*EXERCISE OBJECTIVE*:
When you find the word "Зимницы" in a line of the entries, please copy the whole line.

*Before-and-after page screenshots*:
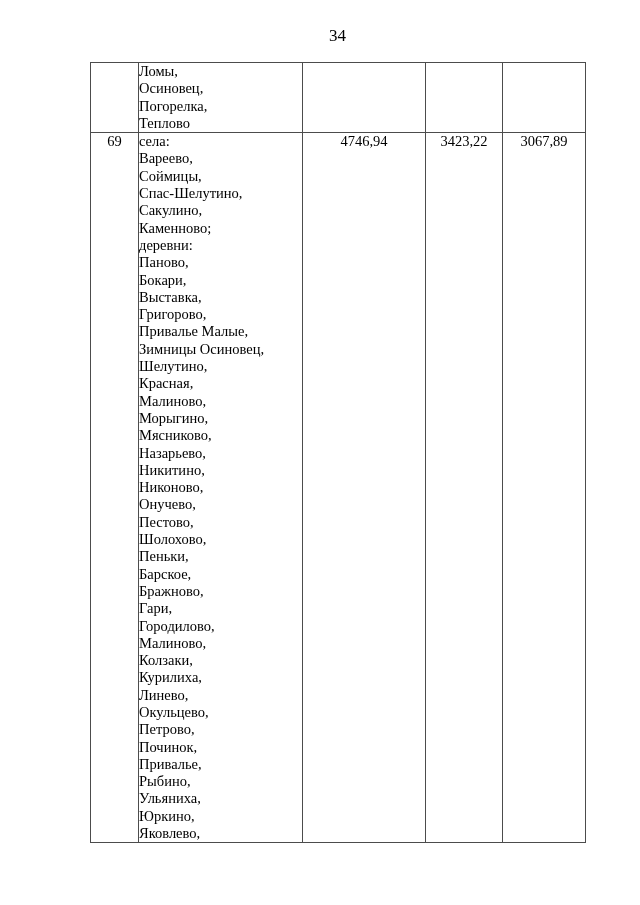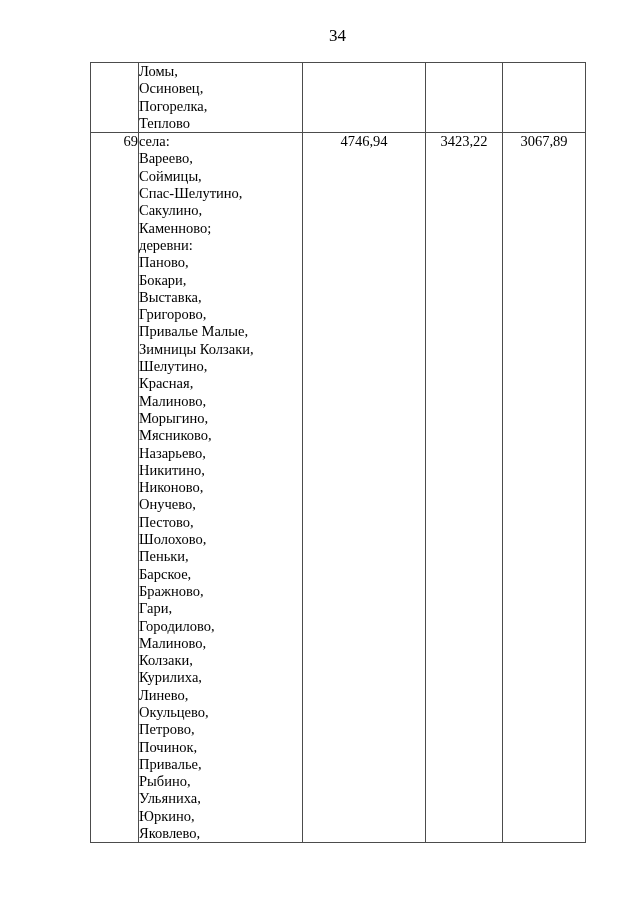--- a/index.html
+++ b/index.html
@@ -43,7 +43,7 @@
   }
   td.cell-id {
     width: 47px;
-    text-align: right;
+    text-align: center;
     vertical-align: middle;
   }
   td.cell-names {

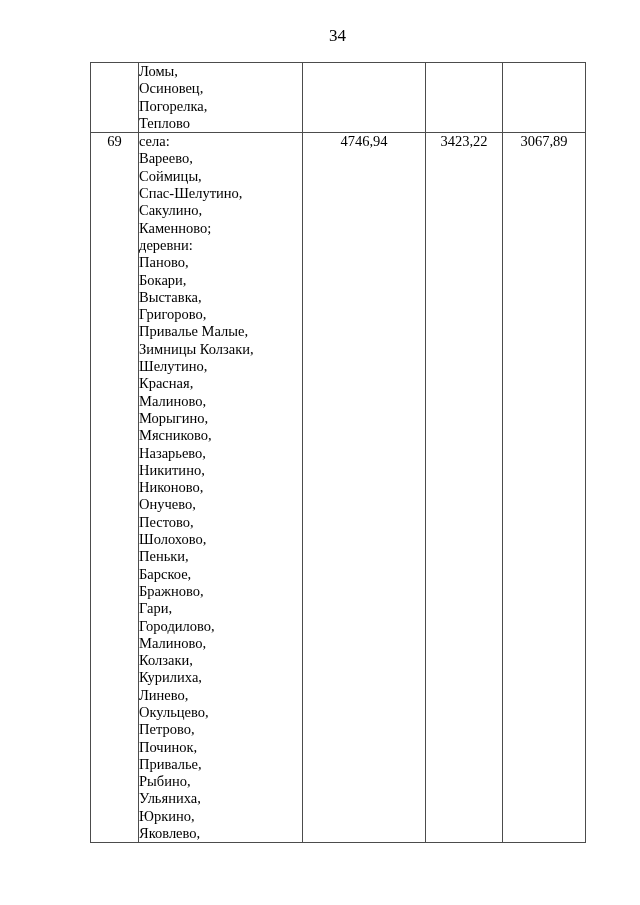--- a/index.html
+++ b/index.html
@@ -97,7 +97,7 @@
             <div>Выставка,</div>
             <div>Григорово,</div>
             <div>Привалье Малые,</div>
-            <div>Зимницы Колзаки,</div>
+            <div>Зимницы Осиновец,</div>
             <div>Шелутино,</div>
             <div>Красная,</div>
             <div>Малиново,</div>

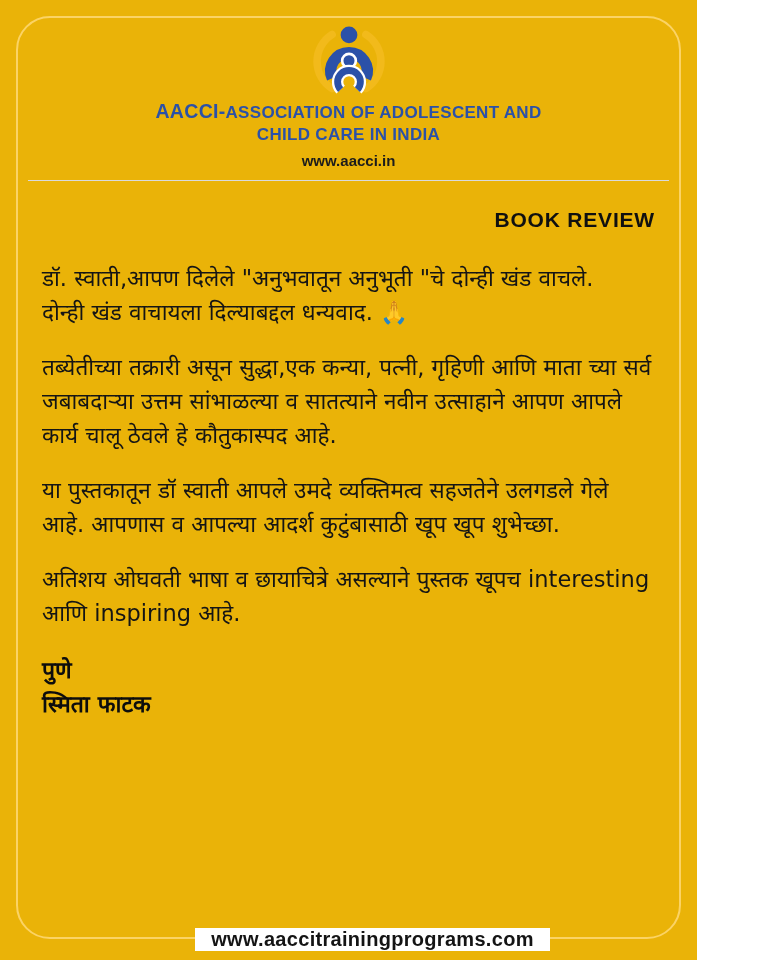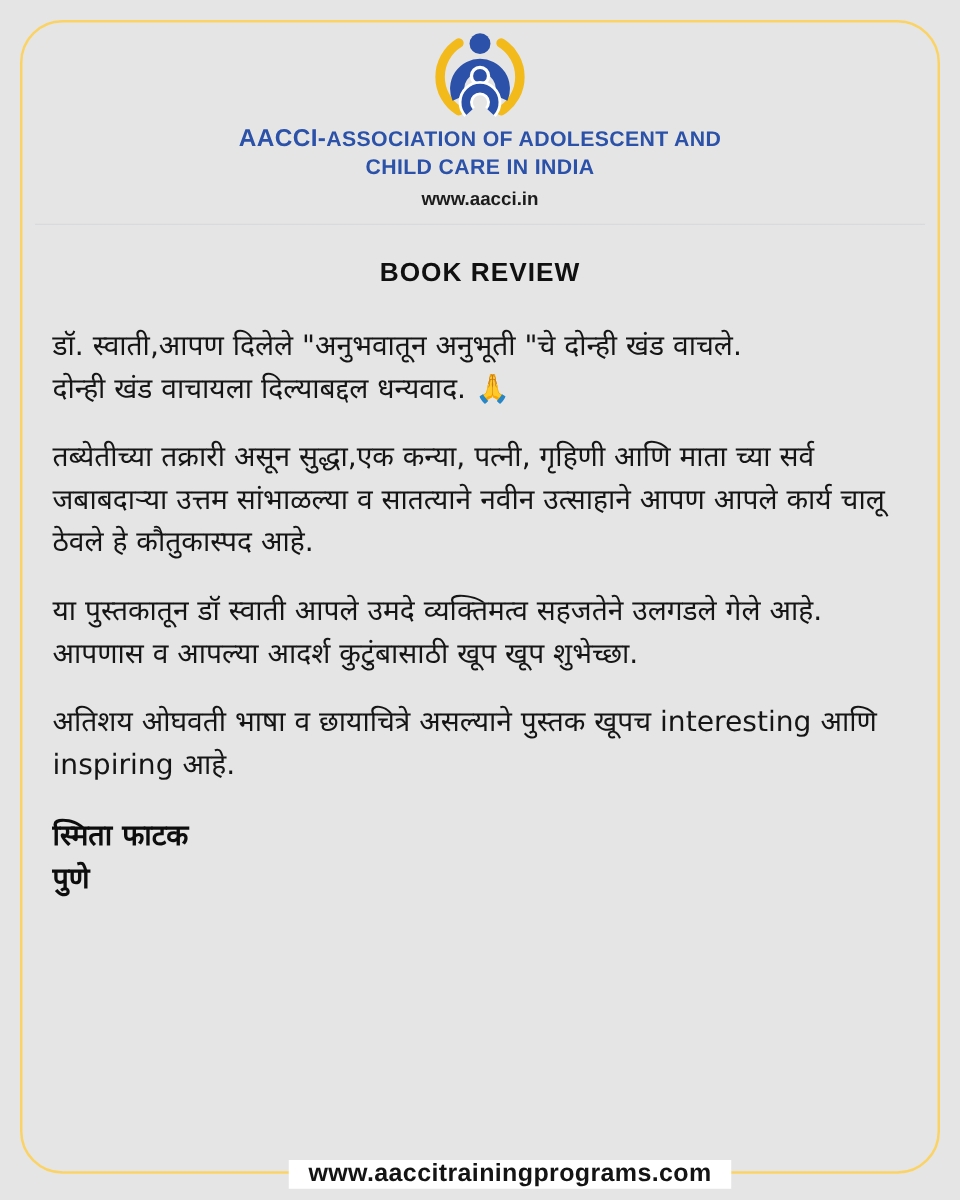--- a/index.html
+++ b/index.html
@@ -10,9 +10,9 @@
   }
   .page {
     position: relative;
-    width: 768px;
+    width: 697px;
     height: 960px;
-    background: #e5e5e5;
+    background: #eab308;
     overflow: hidden;
   }
   

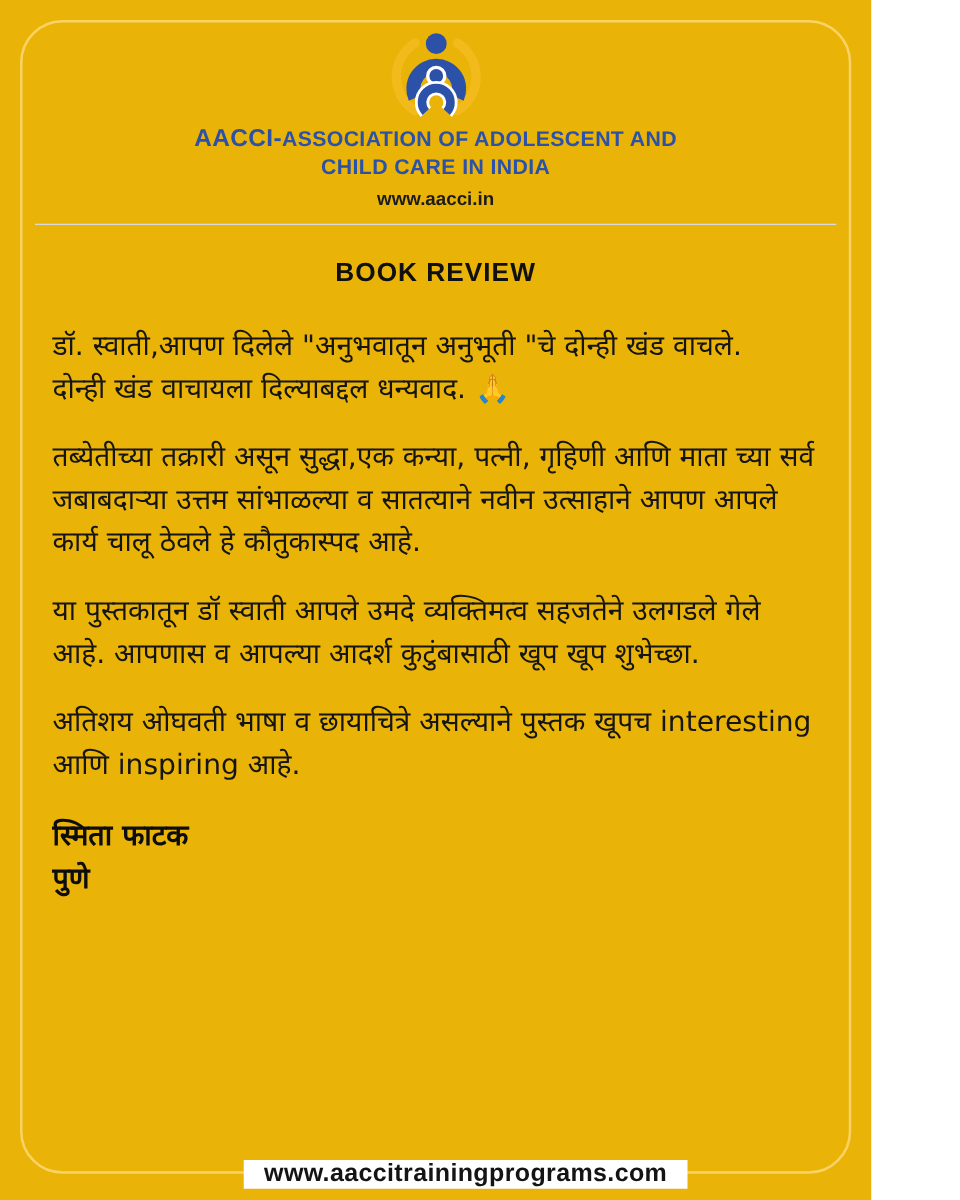--- a/index.html
+++ b/index.html
@@ -69,7 +69,7 @@
     margin: 10px -14px 0 -14px;
   }
   .doc-title {
-    text-align: center;
+    text-align: right;
     font-size: 21px;
     font-weight: 800;
     letter-spacing: 0.8px;

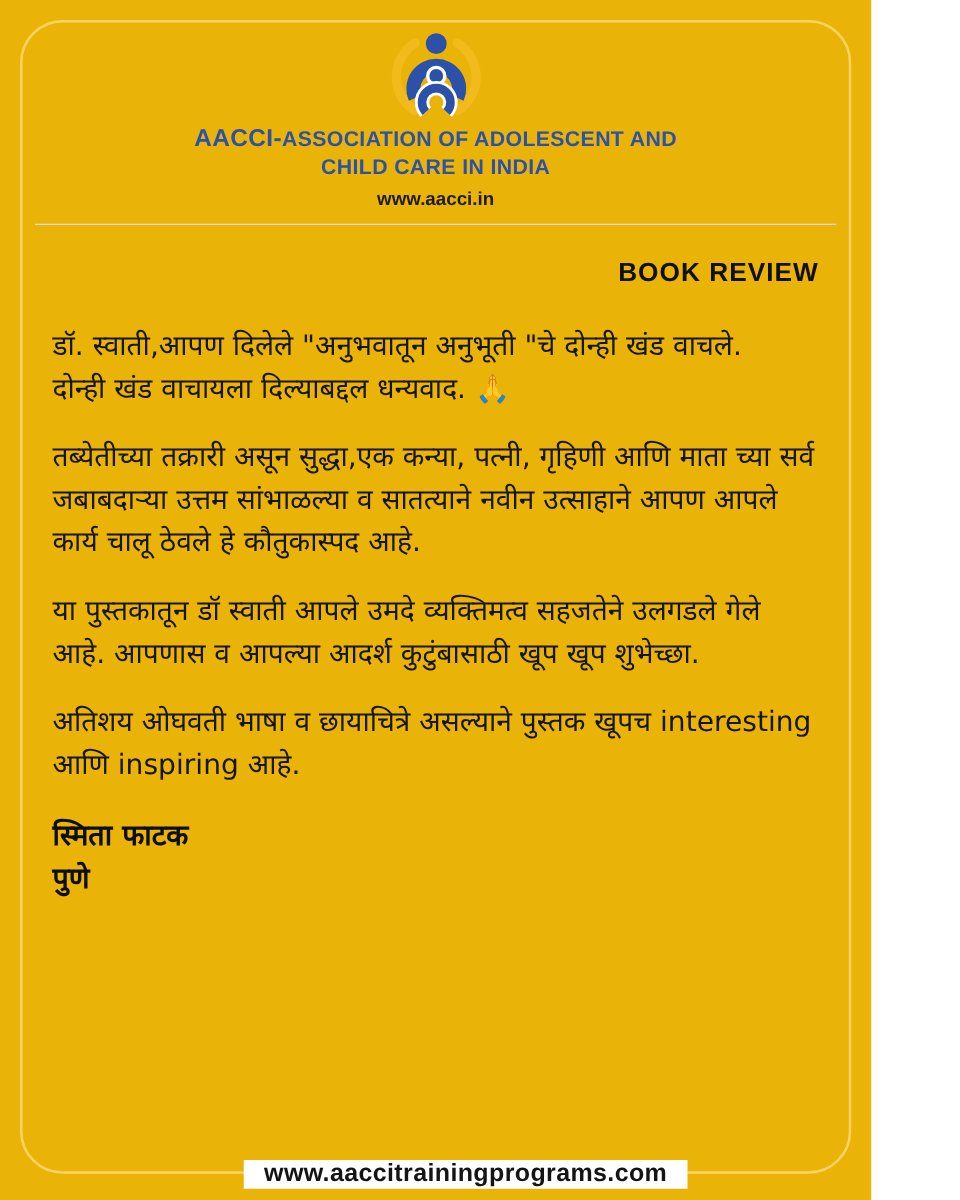--- a/index.html
+++ b/index.html
@@ -154,8 +154,8 @@
     </div>
 
     <div class="signature">
+      <div>पुणे</div>
       <div>स्मिता फाटक</div>
-      <div>पुणे</div>
     </div>
 
   </div>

*TASK ANSWER*:
-            <div>Зимницы Колзаки,</div>
+            <div>Зимницы Осиновец,</div>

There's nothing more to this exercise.